图 4 CMOS在10 ns激光能量不断增加时的损伤效果图。(a)~(c) 波长1064 nm激光对CMOS损伤变化效果图;(d)~(f) 波长532 nm激光对CMOS损伤变化效果图
Figure 4. Damage effect picture of the CMOS under increasing 10 ns laser energy. (a)-(c) Damage effect of 1064 nm laser on CMOS; (d)-(f) Damage effect of 532 nm laser on CMOS
波长532 nm激光、脉宽10 ns激光作用时,随着能量的增大,CMOS依次出现绿色光斑损伤、线损伤、十字交叉线面损伤,如图4(d)~(f)所示。开始出现绿色光斑损伤时,作用在CMOS上的激光能量为0.32 mJ,能量密度为63.7 mJ/cm2。当能量增大至0.8 mJ、能量密度为159.7 mJ/cm2时,出现十字交叉线面损伤,此时屏左侧(全屏2/3以上面积)严重损伤。
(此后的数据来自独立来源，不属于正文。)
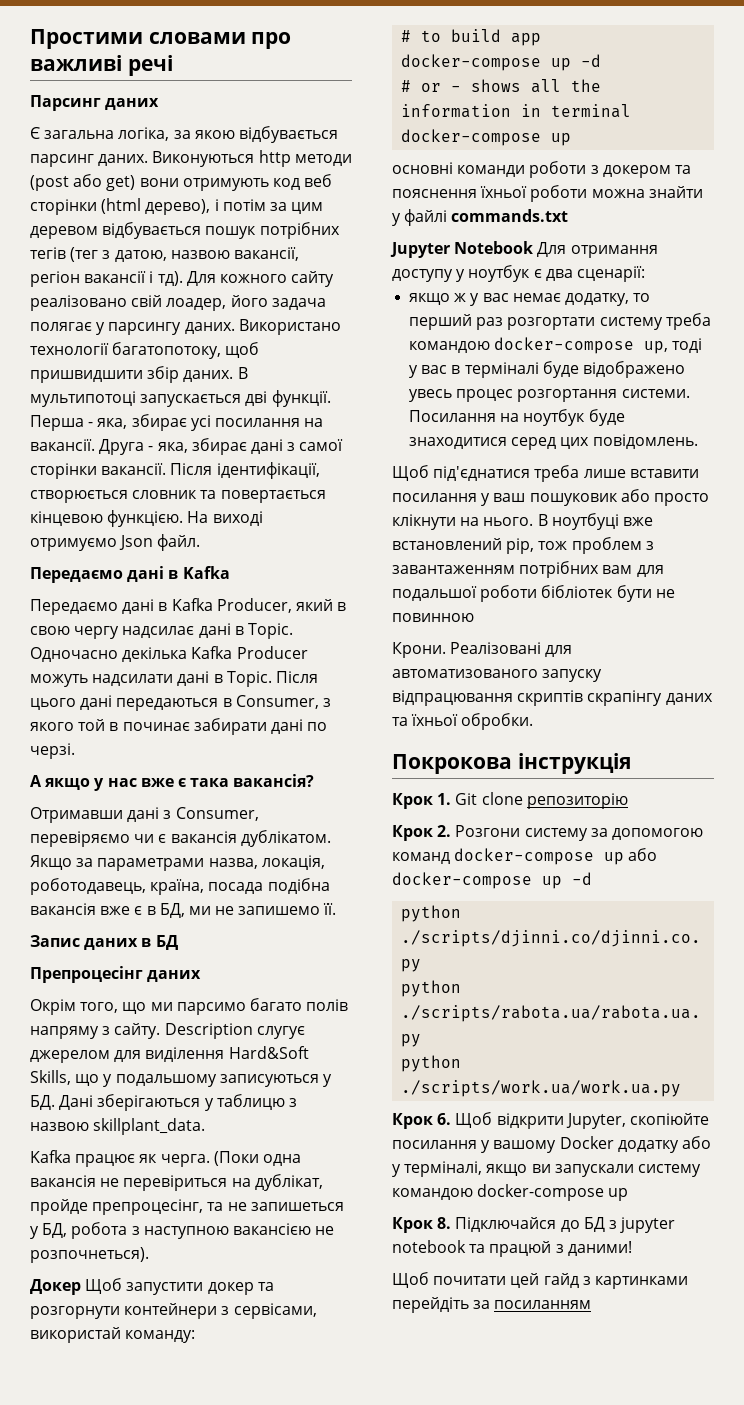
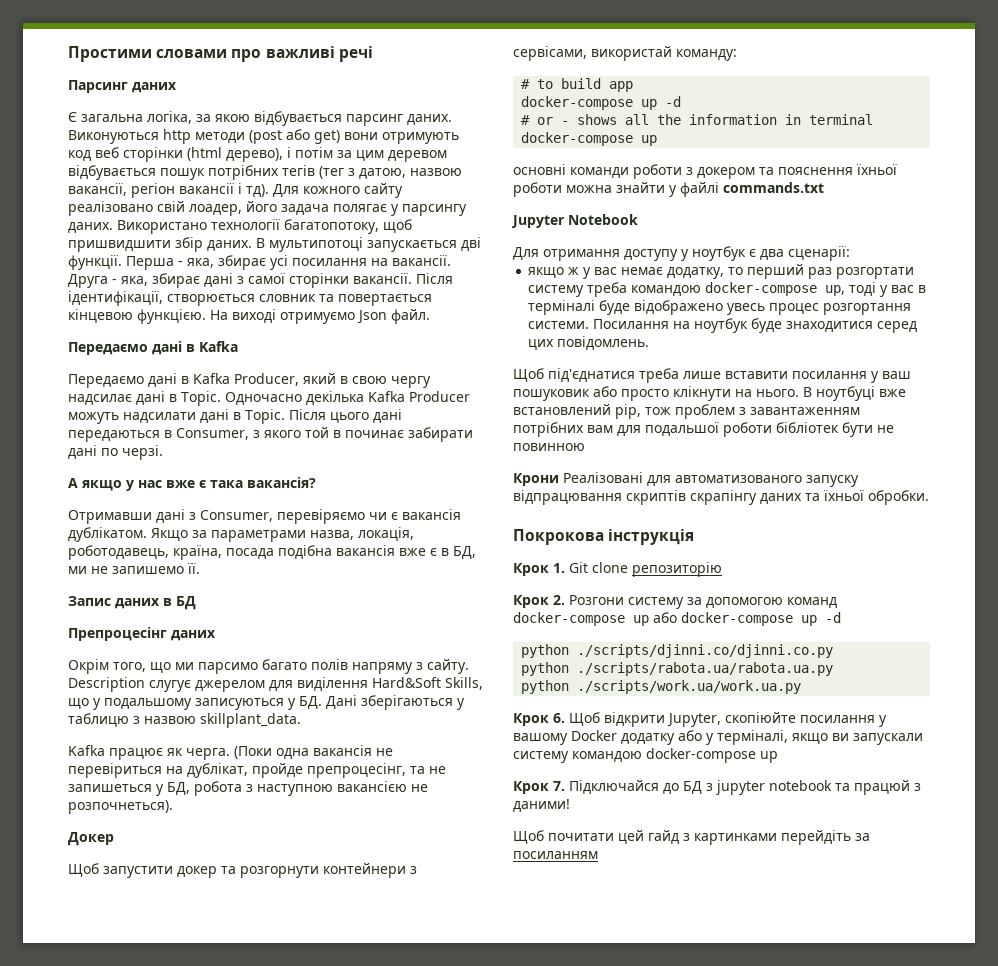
(81, 1287) none -> (114, 839) //
(534, 247) none -> (638, 219) //
[392,642,446,658] Крони. -> [513,473,559,486] Крони
[437,1217,452,1229] 8. -> [553,781,565,791] 7.

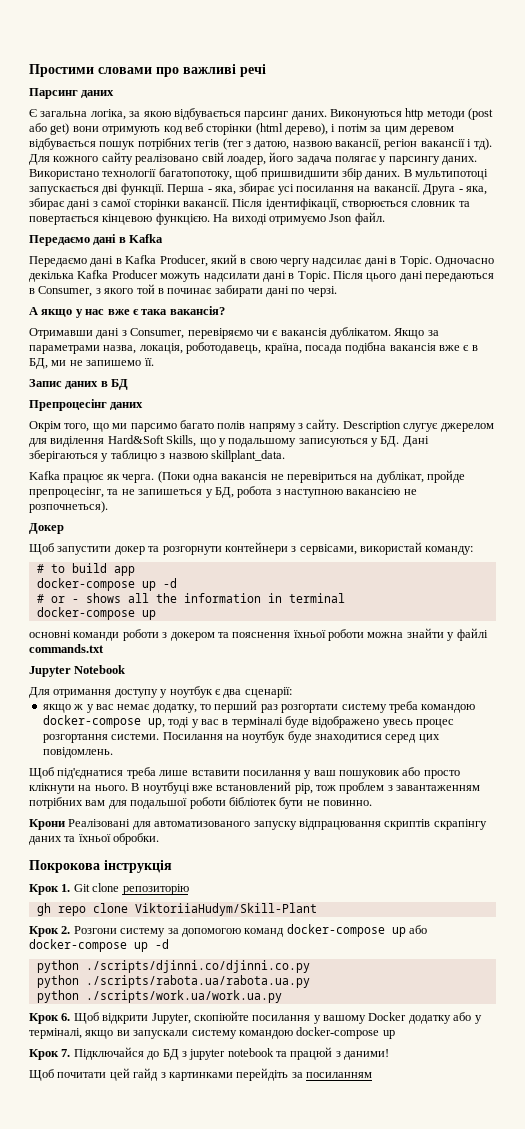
[513,443,585,451] повинною -> [323,800,372,806] повинно.
(722, 569) none -> [36,903,317,916] // gh repo clone ViktoriiaHudym/Skill-Plant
由图4可知,随着激光能量增加,CMOS依次出现光斑损伤、线损伤、十字交叉线面损伤。通过CMOS失效机理分析[18,23]、结合损伤CCD仿真模拟[10-11],可知:CMOS出现光斑损伤主要是由于微透镜和滤光片受损,伴随着部分金属铝剥落融化,部分单元像素失效造成的;出现线损伤主要是由于局部电路短路或断路导致信号传输中断;随着CMOS温度继续升高,晶体硅融化,二氧化硅由于受到热应力作用发生变形和断裂,金属线路严重损坏,出现十字交叉线面损伤,CMOS大面积失效。
对比图4中两组损伤图像可以发现,波长532 nm激光造成的损伤状态中出现了绿色光斑损伤。由于532 nm激光辐射到彩色滤光片,致使滤光片发生光化学反应从而改变颜色,并造成滤光片受损区域无法成像[8]。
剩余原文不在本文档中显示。